Fondly Remembering Jim Chionsini
I met Jim Chionsini in late June 1982 when I drove from Austin to San Augustine to interview for the job of managing editor of the weekly San Augustine Rambler. He had bought the paper from Sam Malone the year before. Sam still ran a print shop in the same building. I was working for the Texas Air Control Board as a photographer and hating it.
We met at Fairway Farm, a legendary golf course a few miles out of town. In the 1950s, Fairway Farm was ranked one of the top courses in the country. It closed in the early 1990s and has reverted back to pine trees and hay meadows. Jim was playing in the annual summer tournament, which brought in folks from all over the country.
Jim and I exchanged pleasantries. He was acquiring small newspapers in Deep East Texas (he lived in nearby Center at the time) and Arkansas. He asked why in the world I wanted to move to San Augustine. I explained the TACB job was driving me mad, and I wanted to help run a small weekly, learn the ropes. I was 26. I was hired, and we moved there a few weeks later. As managing editor, I managed exactly one person — me. I was the entire newsroom. But soon the publisher was promoted, and I took on that role as well. Eventually, Jim sold that company. I bought The Rambler after several months from the new owners and ran it a total of five years.
I would end up running newspapers for Jim four times — San Augustine, Fort Stockton, Cedar Park and Mount Pleasant. Ironically, we got along better the years I didn’t work for him. My favorite memories are the years in the 1990s when he paid me to redesign newspapers he had acquired — in Taylor, Boerne, Bandera and elsewhere. By then I had begun what became a two-decade career working for Cox Newspapers.
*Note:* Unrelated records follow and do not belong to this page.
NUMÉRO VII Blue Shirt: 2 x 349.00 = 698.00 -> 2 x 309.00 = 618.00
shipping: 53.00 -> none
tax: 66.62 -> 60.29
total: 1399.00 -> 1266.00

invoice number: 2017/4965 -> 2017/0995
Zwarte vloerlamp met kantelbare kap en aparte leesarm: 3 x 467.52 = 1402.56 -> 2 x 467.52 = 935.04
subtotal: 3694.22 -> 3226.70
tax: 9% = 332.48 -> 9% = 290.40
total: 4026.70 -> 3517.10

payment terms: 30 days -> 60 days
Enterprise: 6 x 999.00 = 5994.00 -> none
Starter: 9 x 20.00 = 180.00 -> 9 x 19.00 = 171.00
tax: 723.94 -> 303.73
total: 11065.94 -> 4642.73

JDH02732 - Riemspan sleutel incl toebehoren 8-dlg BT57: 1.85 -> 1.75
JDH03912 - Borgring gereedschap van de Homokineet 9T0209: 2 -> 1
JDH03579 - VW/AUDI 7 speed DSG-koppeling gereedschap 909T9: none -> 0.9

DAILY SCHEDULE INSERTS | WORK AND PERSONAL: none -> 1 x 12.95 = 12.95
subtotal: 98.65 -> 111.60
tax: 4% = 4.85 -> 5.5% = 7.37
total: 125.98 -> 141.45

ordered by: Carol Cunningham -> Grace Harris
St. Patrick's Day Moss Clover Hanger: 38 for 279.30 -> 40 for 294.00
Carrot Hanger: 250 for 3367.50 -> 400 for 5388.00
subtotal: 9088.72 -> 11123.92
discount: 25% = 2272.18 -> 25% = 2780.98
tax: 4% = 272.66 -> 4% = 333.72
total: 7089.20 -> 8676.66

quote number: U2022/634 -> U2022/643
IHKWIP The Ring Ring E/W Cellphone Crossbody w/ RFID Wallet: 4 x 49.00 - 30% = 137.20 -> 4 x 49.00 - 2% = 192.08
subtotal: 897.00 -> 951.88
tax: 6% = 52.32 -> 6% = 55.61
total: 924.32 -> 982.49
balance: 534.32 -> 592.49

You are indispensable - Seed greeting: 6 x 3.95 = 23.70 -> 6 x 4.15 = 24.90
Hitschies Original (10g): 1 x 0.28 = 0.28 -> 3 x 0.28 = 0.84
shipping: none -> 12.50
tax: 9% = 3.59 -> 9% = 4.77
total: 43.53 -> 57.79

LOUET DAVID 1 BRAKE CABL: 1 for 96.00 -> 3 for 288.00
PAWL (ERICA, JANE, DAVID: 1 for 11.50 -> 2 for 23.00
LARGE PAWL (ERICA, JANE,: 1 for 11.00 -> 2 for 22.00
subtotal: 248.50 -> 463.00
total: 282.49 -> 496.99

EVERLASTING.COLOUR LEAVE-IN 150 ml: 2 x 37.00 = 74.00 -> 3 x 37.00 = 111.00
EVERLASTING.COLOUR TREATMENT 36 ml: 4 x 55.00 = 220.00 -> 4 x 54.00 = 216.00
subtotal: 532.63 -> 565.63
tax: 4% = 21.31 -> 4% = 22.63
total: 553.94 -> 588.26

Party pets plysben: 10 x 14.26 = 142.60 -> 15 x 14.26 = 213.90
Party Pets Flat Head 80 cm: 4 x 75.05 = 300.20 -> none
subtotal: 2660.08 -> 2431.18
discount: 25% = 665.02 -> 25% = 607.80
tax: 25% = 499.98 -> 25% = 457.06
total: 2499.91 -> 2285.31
Jim died on July 21 at 74. A big party is planned at his ranch outside San Angelo when this pandemic ends. I’m looking forward to it and being able to pay respects to his wife, Macy, in person. For now, here are a few memories of this man who had a lot to do with whatever success I had in the newspaper business.
Jim was proud of his Italian heritage and had a pile of what he termed “Old Italian Sayings,” such as:
- The best BS is the truth.
- Plan your work, then work your plan.
He loved to gamble and would make bets on just about anything. Beginning in the 1980s, we had a quadrennial cheeseburger bet on the outcome of the presidential election. I would pick the Democrat, Jim taking the Republican. As we got older, we still called it a cheeseburger bet but would actually pay off with something healthier. I think I still owe him for the last bet. He’ll have to collect on a different plane.
I started playing golf not long before moving to San Augustine. Jim was an excellent golfer while I rarely broke 90. No matter how many strokes per hole he gave me, I would lose. One day at Crown Colony in Lufkin, clearly bored with taking the modest sums of money from me with no effort, he said, “Let me use your clubs.” I’m left-handed. Jim was right-handed. We made a new bet, which he won handily. It turns out as a teenager growing up in LaMarque, he used to win bets against adults using this trick. He’s the only person I have known who could golf both right-handed and left-handed.
That’s about the time I concluded it was time to find another pastime besides golf.
Jim had a ready, crooked smile, was generous to a fault, hosting Wounded Warriors at his ranch, where they could hunt, and many other acts of generosity. He had four grown children and 10 grandchildren on whom he doted. Two of his children are also in the newspaper business. He raised cattle, was fond of Scotch and loyal to his friends. We fell out about five years ago — why isn’t important — but reconciled some months later, both agreeing we had spent too many years together to be permanently on the outs. I am grateful we did so. We last saw each other early last year, when he was thinking about buying a newspaper I had listed, when still a newspaper broker.
Last week, several dozen of his friends and colleagues raised glasses to him at a virtual happy hour. I listened to their stories but stayed quiet.
These are some of my stories. So long, Jim. It was a heckuva ride.